Clark’s Nutcrackers Project (Updated 2/3/2021)
Dr. Taza Schaming is seeking help in locating Clark’s Nutcracker nests for her Nutcracker Ecosystem Project and the Cornell Lab of Ornithology Clark’s Nutcracker/Whitebark Pine Ecosystem initiative. Nest sightings will assist studies of the role of Clark’s Nutcrackers in conifer ecosystems, the effects of climate change on the birds and coniferous forests, and educational efforts to elevate awareness.

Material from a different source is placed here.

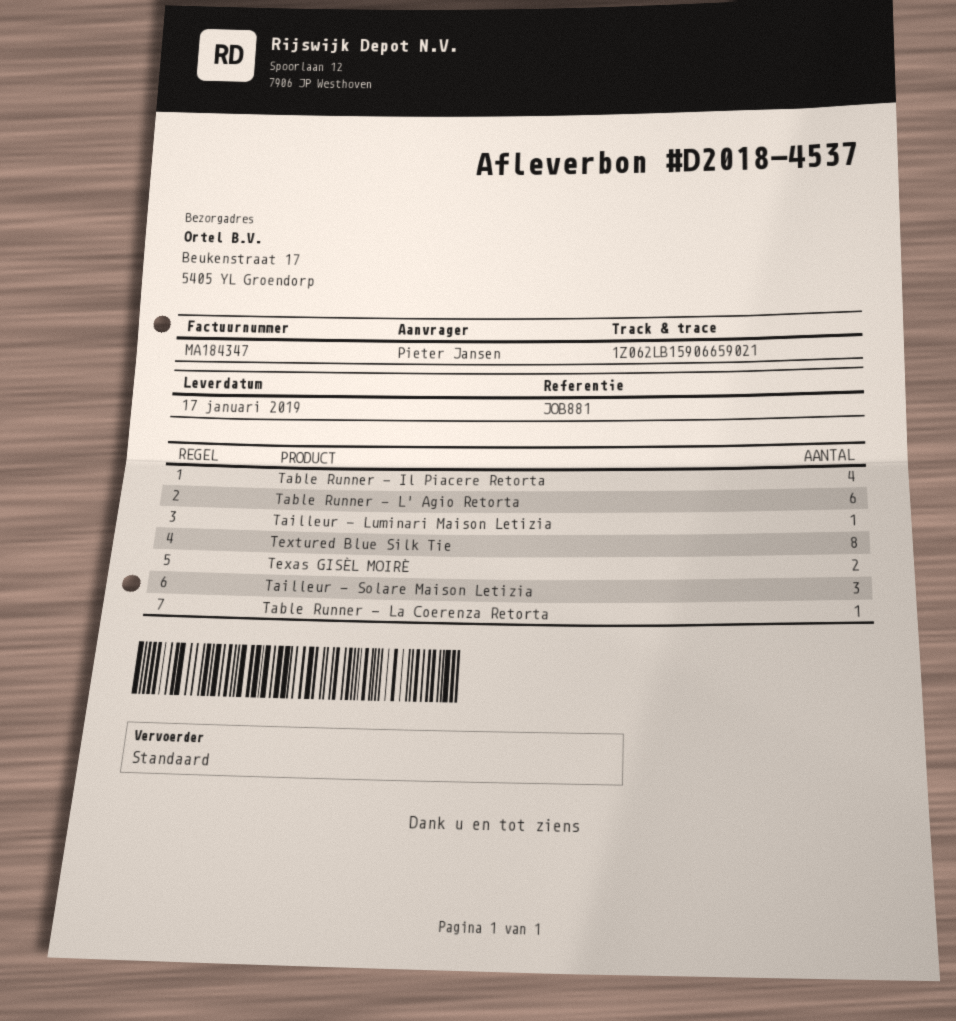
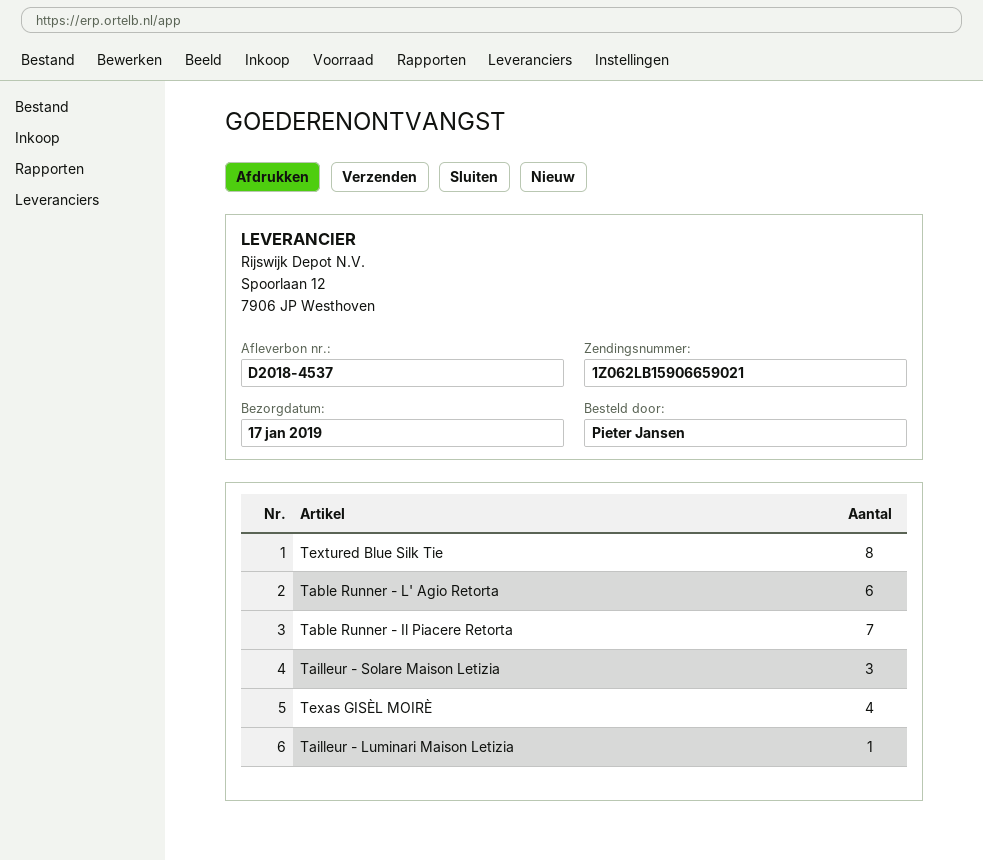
Table Runner - Il Piacere Retorta: 4 -> 7
Texas GISÈL MOIRÈ: 2 -> 4
Table Runner - La Coerenza Retorta: 1 -> none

Very few nutcracker nests have been documented beyond work by Schaming, Dr. Teresa Lorenz, and a few much older studies. Nests are made of twigs/sticks and are ~8-12” wide, ~4-9” high, and 8-60’ off the ground, primarily in conifers. Nests can be found in live or dead trees, and dense or open stands of trees. Nest building begins in early March and is the most easily observable sign of nesting. Nestlings fledge by mid-June.
If you spot Clark’s Nutcrackers nesting, please send GPS point, and/or location information, such as tree species and height of nest in the tree, as well as nest status (building, eggs, nestlings), and any other details to email@example.com. Nature Mappers can also log observations of nests directly into the Nature Mapping Jackson Hole database.

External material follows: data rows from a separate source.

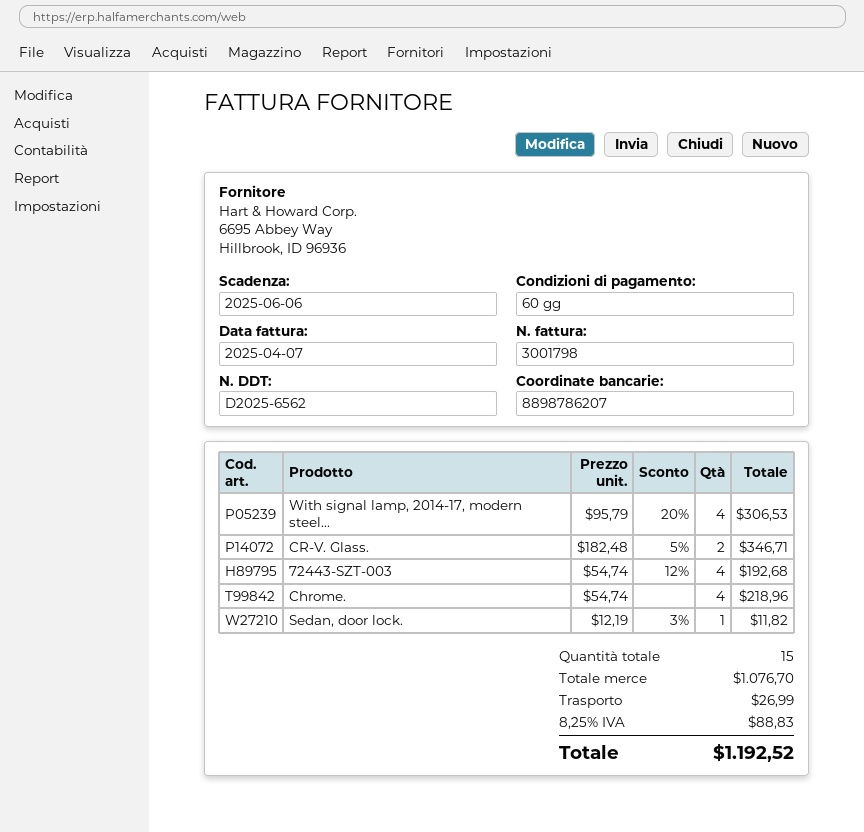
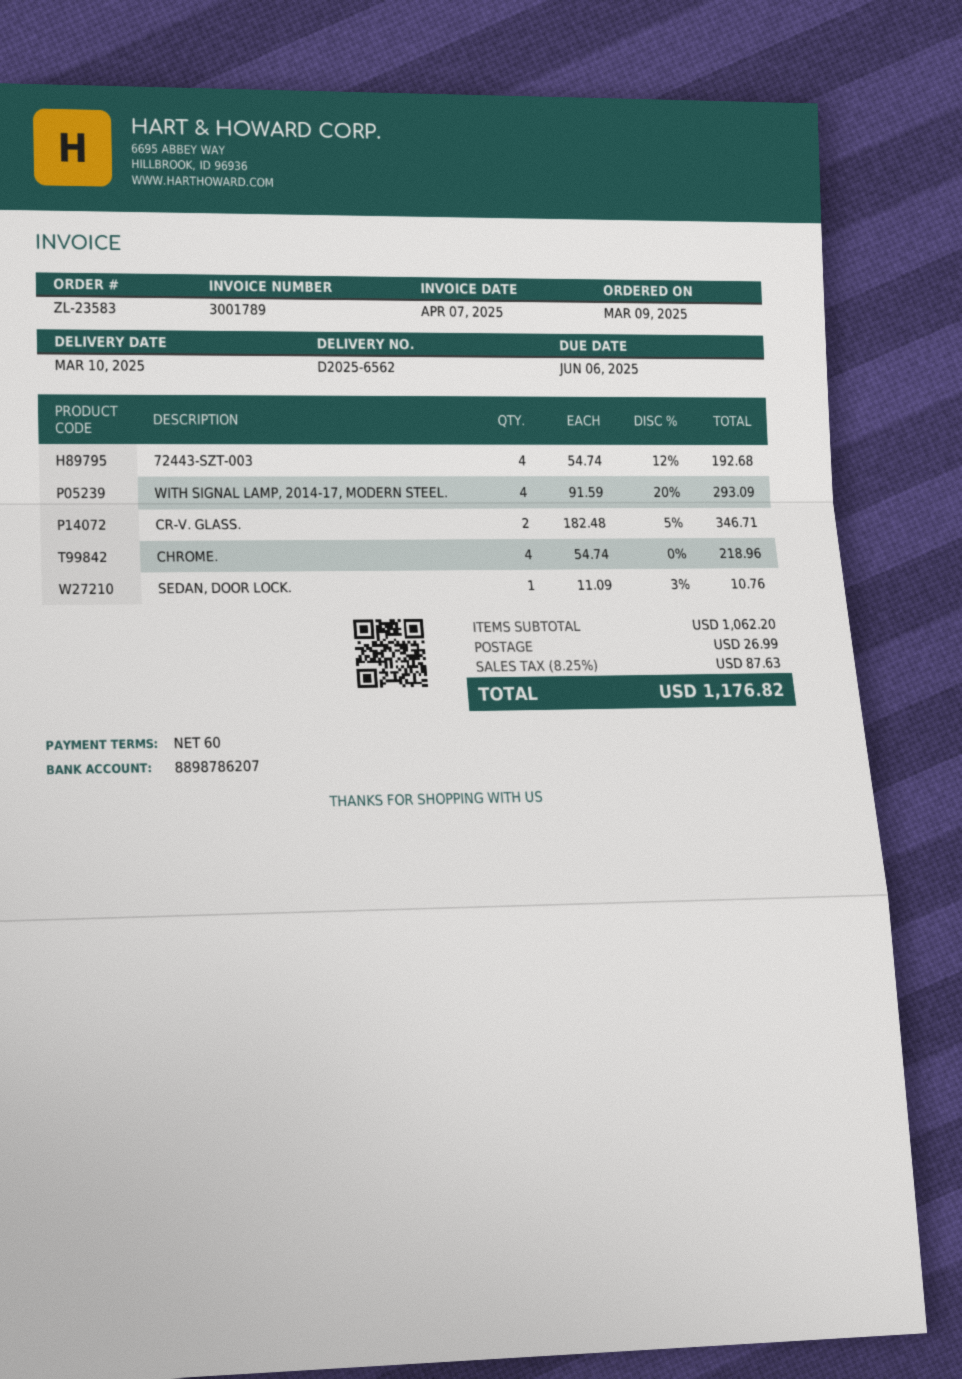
invoice number: 3001798 -> 3001789
With signal lamp, 2014-17, modern steel...: 4 x 95.79 - 20% = 306.53 -> 4 x 91.59 - 20% = 293.09
Sedan, door lock.: 1 x 12.19 - 3% = 11.82 -> 1 x 11.09 - 3% = 10.76
subtotal: 1076.70 -> 1062.20
tax: 8.25% = 88.83 -> 8.25% = 87.63
total: 1192.52 -> 1176.82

For more information, see www.thenutcrackerecosystemproject.com.
Please Help us Help Nutcrackers By:
- Mapping nutcracker sightings as often as possible in the Nature Mapping Jackson Hole database.
- Nature Mapping nutcracker feeder visits (every day if you have the patience).
- Being on the look-out for nutcracker nests and juveniles. (Nutcrackers may be on nests March to mid-June)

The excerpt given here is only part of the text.